情報政策の新方針を検討
政府は2月12日、インテリジェンス機能を強化するため「国家情報戦略」の策定を検討していることを明らかにした。木原稔官房長官が同日の記者会見で説明した。情報活動に特化した包括的な国家戦略が定められれば、初の取り組みとなる。
木原氏は、国家として十分な情報を収集し、総合的に分析したうえで適切な判断を行う重要性を強調した。戦略策定を含め、効果的な施策を検討していると述べた。
年内策定へ調整進む
複数の政府・与党関係者によれば、戦略は年内の取りまとめを視野に入れている。自民党も近く公表する提言に戦略策定を盛り込む方針で、与党内での議論が本格化している。

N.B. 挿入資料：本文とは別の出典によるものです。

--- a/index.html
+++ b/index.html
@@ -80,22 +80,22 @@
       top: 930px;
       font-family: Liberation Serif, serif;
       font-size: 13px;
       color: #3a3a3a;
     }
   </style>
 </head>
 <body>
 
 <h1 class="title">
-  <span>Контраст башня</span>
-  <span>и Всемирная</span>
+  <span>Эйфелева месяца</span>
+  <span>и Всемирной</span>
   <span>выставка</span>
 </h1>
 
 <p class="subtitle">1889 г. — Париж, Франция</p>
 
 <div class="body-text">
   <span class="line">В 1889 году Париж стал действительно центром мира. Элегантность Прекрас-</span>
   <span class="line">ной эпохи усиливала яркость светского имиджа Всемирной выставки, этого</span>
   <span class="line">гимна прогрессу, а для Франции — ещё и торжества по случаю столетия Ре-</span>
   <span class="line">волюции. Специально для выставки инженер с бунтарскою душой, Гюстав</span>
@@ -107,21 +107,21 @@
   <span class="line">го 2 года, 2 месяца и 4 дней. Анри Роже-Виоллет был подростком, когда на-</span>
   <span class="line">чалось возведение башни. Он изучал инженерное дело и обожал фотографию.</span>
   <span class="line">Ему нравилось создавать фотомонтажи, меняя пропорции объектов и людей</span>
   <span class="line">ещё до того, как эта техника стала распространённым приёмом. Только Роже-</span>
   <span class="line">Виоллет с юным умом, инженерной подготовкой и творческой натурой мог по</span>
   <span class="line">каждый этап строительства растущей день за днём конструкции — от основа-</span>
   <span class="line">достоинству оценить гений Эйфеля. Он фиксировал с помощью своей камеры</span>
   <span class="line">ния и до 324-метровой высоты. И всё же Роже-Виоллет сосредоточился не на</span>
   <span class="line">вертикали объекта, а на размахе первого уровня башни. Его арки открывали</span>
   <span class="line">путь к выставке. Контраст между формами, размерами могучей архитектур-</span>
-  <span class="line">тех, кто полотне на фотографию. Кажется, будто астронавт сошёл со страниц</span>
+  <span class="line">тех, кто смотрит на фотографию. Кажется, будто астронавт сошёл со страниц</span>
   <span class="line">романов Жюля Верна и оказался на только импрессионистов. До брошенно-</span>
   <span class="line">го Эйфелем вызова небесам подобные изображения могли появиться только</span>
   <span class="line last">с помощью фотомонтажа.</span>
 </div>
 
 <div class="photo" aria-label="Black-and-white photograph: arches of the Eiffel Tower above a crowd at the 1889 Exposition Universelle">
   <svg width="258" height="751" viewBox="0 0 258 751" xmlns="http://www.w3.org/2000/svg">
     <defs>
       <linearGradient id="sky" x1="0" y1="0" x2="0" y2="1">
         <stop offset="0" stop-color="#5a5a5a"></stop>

新たな文書では、情報活動の基本指針や中長期的な方向性が示される見通しである。従来は「国家安全保障戦略」に関連記述があったが、独立した戦略として整理する案が浮上している。
情報共有と透明性を明記へ
新戦略には、政府内での情報の一元的共有体制の強化や、活動の透明性確保に関する方針が盛り込まれる方向だ。関係機関の役割や体制の明確化も検討対象となっている。
近年、中国やロシアによるスパイ事件が国内で発生し、安全保障環境は厳しさを増している。こうした状況を踏まえ、情報分野に特化した指針の必要性が高まっている。
国家情報局の設置準備
政府は2月18日召集の特別国会に、内閣法改正案など関連法案を提出する。警察庁や外務省などの情報機関を統括する「国家情報局」を新設する計画である。
国家情報局は7月にも発足し、各機関が収集した情報の総合調整を担う。司令塔機能を強化することで、迅速かつ的確な政策判断を支える体制構築を目指す。
情報体制強化へ制度整備
自民党と日本維新の会の連立合意では、スパイ防止法制の速やかな成立が明記された。さらに、対外情報機関の創設も掲げられている。
国家情報戦略は、こうした制度整備の方向性を包括的に示す文書となる。政府は情報分野の体制強化を通じ、国家としての判断力向上を図る方針である。